Educação é transformadora
Supermoveis

Gov

Adventista

Educação é transformadora

Fonte: fococidade
SHARE
Onofre Ribeiro

No correr da semana passada tive a oportunidade de entrevistar no rádio em Cuiabá o secretário estadual de Educação de Mato Grosso, Marco Marrafon. Nosso tema acabou se fixando nas experiências de escolas em tempo integral que estão sendo gradualmente implantadas.

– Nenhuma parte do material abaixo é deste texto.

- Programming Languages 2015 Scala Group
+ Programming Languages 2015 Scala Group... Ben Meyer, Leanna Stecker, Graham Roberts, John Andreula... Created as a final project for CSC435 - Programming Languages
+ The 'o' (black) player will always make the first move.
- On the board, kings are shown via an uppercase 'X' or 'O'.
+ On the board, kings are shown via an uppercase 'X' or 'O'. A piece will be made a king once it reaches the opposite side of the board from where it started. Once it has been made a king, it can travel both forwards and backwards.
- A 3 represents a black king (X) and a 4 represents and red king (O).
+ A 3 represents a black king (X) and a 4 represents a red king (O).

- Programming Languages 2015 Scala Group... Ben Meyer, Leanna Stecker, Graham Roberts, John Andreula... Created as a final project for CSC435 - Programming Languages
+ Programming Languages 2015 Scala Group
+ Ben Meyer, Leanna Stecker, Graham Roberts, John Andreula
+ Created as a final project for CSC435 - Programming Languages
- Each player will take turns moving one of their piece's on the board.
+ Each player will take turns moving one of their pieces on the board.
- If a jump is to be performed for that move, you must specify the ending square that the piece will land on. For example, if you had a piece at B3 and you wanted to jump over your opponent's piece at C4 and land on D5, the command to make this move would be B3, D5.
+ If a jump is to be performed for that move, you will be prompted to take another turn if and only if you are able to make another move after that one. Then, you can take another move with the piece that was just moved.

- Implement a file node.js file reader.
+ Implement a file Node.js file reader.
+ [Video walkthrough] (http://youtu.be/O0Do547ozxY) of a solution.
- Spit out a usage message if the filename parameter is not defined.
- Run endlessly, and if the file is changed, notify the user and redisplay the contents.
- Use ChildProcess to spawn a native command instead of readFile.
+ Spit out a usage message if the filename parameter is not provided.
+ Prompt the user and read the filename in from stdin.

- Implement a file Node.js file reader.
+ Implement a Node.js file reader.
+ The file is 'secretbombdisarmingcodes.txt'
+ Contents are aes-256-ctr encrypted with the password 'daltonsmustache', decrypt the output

Neste artigo gostaria de ater-me aos reflexos desse tipo de escola na sociedade atual e na futura de nosso estado. A escola que mantenha o estudante no ambiente físico e pedagógico moderno, alimentado e motivado, é a única chance do Brasil reconstruir uma cidadania que já teve e se perdeu com a urbanização da última metade do século 20 e os 18 anos deste.

Misturo um pouco de experiência pessoal. Em 1961 começava em Brasília um modelo de educação apropriada ao projeto da nova capital do país no interior. Pretendia-se criar um polo novo de educação voltado ao humanismo que se desenvolveria nas décadas seguintes naquele quase deserto e isolado Centro-Oeste brasileiro. Tive duas raras felicidades dentro daquele projeto: estudar no colégio Elefante Branco e na Universidade de Brasília.

No Elefante Branco, tudo era diferente, a partir da arquitetura libertadora em relação às autoritárias escolas tradicionais do Brasil. Pela manhã estudávamos no ensino médio as disciplinas mais técnicas. À tarde, música, artes, línguas, cidadania. Cada dia era um dia novo de aprendizados da vida. Hoje, passados 57 anos minha personalidade ainda guarda vivos os ensinamentos daquele tempo de escola em horário integral. Foi uma influência positiva arrasadora!

Hoje a realidade é outra. O currículo das escolas integrais de Mato Grosso traz tecnologias novas, ferramentas novas, mas se propõe a ensinar também conhecimentos para a vida. Marrafon contou que no bairro Pedra 90, por exemplo, refém do Comando Vermelho, o ambiente mudou. Os jovens eram o alvo de matéria prima pro crime organizado. A escola muda essa paisagem humana e social.

O aluno custa mais caro, mas no futuro esse custo será compensado na redução dos custos com a saúde, com a  violência, com a criminalidade, com a segurança e com o sistema prisional. Sem contar que a auto-estima da população vem junto de uma juventude educada. O jovem na atualidade tem um poder imenso formador de opinião dentro da sociedade geral e na comunidade onde vive.

Penso que a educação integral poderia se transformar numa meta estratégica das próximas gestões de governo.

Encerro este artigo confessando que a entrevista sobre a escola em tempo integral com o secretário Marrafon foi uma das informações mais animadoras que recebi nos últimos tempos.